__PROBLEM STATEMENT__. All lines in the material with the string "holding" should be listed.

__PROVIDED DATA__.
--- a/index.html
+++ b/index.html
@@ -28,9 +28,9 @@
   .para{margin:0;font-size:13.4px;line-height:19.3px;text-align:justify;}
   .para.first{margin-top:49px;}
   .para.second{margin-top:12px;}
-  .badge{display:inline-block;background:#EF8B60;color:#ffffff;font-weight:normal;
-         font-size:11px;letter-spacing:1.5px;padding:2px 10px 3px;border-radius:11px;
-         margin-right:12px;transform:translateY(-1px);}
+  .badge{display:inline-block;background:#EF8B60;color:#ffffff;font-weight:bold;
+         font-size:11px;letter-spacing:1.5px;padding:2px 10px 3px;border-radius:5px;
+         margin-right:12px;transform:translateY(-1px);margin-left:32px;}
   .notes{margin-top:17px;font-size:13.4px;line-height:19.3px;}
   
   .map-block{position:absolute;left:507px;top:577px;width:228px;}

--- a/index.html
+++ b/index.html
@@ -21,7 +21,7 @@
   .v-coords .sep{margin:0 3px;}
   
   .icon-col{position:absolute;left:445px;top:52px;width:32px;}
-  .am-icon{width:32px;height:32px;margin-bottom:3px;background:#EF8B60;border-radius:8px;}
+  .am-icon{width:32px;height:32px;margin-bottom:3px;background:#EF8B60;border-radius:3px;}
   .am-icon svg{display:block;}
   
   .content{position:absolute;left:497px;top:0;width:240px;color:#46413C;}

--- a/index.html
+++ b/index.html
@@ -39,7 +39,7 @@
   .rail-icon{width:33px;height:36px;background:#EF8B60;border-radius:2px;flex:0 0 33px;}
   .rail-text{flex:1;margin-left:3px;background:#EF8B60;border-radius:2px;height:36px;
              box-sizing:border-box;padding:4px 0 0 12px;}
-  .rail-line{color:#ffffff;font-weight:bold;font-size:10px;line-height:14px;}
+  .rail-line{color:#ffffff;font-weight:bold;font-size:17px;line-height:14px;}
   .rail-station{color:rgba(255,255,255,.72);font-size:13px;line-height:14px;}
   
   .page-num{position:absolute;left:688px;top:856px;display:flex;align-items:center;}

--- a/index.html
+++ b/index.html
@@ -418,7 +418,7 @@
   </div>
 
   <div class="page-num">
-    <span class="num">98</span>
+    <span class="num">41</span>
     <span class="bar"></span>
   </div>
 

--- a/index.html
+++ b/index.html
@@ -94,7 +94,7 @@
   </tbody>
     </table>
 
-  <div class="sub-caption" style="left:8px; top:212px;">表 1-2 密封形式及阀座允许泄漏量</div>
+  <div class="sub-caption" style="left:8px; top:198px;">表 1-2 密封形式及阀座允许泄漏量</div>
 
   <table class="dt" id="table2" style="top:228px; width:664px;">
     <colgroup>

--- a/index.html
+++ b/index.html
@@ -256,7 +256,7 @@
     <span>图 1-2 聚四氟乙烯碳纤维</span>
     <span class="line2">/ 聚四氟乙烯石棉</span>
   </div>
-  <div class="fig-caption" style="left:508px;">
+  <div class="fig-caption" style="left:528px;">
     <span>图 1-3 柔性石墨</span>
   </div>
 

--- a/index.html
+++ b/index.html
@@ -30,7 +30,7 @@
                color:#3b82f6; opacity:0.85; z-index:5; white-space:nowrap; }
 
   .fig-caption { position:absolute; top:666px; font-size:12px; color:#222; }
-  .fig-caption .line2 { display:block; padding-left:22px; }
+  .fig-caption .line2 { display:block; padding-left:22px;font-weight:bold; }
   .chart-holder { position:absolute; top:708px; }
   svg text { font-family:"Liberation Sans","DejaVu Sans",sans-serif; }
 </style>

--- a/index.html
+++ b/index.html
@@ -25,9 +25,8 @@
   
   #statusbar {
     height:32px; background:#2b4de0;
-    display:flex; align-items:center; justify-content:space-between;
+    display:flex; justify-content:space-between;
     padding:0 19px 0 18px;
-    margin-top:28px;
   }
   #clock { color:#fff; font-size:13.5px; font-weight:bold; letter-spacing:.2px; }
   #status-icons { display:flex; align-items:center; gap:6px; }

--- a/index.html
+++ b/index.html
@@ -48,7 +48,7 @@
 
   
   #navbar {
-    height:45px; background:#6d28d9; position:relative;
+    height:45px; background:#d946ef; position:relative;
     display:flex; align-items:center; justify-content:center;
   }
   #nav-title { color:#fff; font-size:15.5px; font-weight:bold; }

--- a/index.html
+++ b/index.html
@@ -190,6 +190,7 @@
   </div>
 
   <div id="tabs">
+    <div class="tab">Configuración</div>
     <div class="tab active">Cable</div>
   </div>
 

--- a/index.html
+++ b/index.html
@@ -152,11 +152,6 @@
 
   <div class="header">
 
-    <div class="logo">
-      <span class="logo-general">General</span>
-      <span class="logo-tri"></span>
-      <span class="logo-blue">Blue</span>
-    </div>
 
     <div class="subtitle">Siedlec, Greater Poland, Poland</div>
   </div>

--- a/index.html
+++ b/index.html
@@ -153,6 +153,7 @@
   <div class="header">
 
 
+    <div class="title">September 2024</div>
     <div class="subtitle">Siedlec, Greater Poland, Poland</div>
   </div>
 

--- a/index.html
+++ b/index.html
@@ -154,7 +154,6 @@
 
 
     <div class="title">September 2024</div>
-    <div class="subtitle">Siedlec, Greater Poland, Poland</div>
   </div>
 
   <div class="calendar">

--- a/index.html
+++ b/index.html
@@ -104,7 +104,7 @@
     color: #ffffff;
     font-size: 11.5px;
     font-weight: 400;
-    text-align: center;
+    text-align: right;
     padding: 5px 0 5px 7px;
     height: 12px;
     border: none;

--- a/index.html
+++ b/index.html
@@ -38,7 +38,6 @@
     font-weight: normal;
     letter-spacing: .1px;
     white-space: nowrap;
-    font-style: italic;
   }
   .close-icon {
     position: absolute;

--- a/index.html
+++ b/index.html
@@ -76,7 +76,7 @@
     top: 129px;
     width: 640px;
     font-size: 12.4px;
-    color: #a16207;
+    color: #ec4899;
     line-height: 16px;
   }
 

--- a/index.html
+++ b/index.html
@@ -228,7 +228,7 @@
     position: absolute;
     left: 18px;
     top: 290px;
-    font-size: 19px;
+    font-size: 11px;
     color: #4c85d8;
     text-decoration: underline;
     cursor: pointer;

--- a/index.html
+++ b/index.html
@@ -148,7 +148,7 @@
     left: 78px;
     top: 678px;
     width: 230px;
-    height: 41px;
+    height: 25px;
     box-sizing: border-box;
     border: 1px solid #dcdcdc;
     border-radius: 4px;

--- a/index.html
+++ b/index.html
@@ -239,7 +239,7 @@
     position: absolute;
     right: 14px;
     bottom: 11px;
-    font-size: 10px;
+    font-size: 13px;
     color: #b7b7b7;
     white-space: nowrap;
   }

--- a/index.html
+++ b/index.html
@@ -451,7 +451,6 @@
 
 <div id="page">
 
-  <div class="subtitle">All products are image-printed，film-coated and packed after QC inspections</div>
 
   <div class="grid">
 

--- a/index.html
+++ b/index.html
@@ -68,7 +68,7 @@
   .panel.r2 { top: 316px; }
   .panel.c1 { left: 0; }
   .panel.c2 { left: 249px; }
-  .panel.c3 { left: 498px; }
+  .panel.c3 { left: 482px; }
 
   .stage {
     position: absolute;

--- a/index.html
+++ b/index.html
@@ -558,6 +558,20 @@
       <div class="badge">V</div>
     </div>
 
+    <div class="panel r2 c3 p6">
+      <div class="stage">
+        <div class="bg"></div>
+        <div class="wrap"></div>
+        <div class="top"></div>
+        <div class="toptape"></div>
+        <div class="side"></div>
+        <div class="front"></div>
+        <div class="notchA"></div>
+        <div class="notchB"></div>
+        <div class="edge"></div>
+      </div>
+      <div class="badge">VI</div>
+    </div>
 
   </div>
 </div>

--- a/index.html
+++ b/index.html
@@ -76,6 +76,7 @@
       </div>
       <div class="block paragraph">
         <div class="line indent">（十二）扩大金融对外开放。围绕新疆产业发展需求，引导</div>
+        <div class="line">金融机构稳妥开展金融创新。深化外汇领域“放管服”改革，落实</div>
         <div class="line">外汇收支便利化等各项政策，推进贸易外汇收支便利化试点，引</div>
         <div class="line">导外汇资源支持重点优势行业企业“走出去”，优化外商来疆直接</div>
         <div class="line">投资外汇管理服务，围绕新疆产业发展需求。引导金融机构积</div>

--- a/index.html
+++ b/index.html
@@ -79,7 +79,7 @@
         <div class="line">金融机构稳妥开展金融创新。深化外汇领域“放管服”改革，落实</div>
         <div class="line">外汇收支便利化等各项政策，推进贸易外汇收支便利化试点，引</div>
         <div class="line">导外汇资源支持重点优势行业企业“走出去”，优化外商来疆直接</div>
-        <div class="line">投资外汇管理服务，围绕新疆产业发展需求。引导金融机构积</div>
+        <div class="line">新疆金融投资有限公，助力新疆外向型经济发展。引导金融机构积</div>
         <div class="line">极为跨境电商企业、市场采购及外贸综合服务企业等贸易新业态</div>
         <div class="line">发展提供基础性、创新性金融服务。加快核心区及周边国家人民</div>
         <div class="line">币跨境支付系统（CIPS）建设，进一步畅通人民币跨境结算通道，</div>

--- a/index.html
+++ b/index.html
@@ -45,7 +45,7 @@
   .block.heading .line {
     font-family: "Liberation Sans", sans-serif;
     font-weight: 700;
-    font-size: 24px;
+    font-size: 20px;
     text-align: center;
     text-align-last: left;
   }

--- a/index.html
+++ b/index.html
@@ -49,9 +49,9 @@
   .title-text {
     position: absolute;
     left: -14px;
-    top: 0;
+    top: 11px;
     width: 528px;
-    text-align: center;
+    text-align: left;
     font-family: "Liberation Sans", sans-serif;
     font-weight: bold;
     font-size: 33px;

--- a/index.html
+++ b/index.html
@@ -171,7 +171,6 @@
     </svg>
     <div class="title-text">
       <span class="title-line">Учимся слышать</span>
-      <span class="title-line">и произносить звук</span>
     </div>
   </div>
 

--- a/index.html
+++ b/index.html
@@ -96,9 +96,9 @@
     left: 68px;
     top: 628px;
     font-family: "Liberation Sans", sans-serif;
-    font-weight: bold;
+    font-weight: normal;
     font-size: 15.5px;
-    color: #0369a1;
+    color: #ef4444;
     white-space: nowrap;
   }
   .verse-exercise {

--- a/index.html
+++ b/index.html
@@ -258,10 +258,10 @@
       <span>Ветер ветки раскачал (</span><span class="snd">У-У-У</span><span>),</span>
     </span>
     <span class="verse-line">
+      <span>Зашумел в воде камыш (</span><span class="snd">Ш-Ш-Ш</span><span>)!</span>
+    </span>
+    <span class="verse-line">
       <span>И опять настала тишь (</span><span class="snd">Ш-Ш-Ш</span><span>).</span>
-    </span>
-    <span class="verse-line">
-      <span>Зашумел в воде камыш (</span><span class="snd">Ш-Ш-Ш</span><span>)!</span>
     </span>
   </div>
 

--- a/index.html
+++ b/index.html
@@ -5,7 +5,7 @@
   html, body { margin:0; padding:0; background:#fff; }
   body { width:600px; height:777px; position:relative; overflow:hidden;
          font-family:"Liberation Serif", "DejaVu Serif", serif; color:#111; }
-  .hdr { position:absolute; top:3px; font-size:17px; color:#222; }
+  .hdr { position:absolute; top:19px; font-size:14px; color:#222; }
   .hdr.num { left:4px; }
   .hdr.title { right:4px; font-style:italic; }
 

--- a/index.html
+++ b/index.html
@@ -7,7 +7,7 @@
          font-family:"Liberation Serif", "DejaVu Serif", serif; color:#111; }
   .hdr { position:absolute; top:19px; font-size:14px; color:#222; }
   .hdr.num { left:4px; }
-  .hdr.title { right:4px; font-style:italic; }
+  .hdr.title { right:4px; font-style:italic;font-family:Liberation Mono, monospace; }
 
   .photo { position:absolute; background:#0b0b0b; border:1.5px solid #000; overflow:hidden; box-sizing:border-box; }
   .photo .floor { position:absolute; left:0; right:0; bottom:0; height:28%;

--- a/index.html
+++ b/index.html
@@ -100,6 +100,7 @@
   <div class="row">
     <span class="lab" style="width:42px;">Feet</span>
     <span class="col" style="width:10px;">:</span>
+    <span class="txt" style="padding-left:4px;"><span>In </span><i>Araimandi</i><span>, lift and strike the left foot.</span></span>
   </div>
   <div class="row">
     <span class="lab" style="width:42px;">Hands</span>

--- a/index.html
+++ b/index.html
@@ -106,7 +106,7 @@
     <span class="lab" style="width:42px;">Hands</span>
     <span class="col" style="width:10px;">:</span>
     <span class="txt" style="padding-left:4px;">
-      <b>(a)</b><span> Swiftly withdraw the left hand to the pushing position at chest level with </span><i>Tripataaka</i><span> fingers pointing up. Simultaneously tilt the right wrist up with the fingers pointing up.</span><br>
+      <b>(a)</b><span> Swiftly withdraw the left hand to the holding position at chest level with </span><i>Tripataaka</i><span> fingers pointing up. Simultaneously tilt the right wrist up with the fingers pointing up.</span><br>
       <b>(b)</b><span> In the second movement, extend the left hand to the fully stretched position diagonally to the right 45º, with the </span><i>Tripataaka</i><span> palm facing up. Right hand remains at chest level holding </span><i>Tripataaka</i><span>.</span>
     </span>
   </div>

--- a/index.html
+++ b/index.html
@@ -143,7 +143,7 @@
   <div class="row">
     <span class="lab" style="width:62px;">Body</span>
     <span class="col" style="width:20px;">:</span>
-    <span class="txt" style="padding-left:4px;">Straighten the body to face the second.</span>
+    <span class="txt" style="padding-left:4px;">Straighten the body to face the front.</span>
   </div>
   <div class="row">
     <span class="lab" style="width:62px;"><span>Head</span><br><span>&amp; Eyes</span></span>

__RESPONSE TO THIS TASK__.
+      <b>(a)</b><span> Swiftly withdraw the left hand to the holding position at chest level with </span><i>Tripataaka</i><span> fingers pointing up. Simultaneously tilt the right wrist up with the fingers pointing up.</span><br>
       <b>(b)</b><span> In the second movement, extend the left hand to the fully stretched position diagonally to the right 45º, with the </span><i>Tripataaka</i><span> palm facing up. Right hand remains at chest level holding </span><i>Tripataaka</i><span>.</span>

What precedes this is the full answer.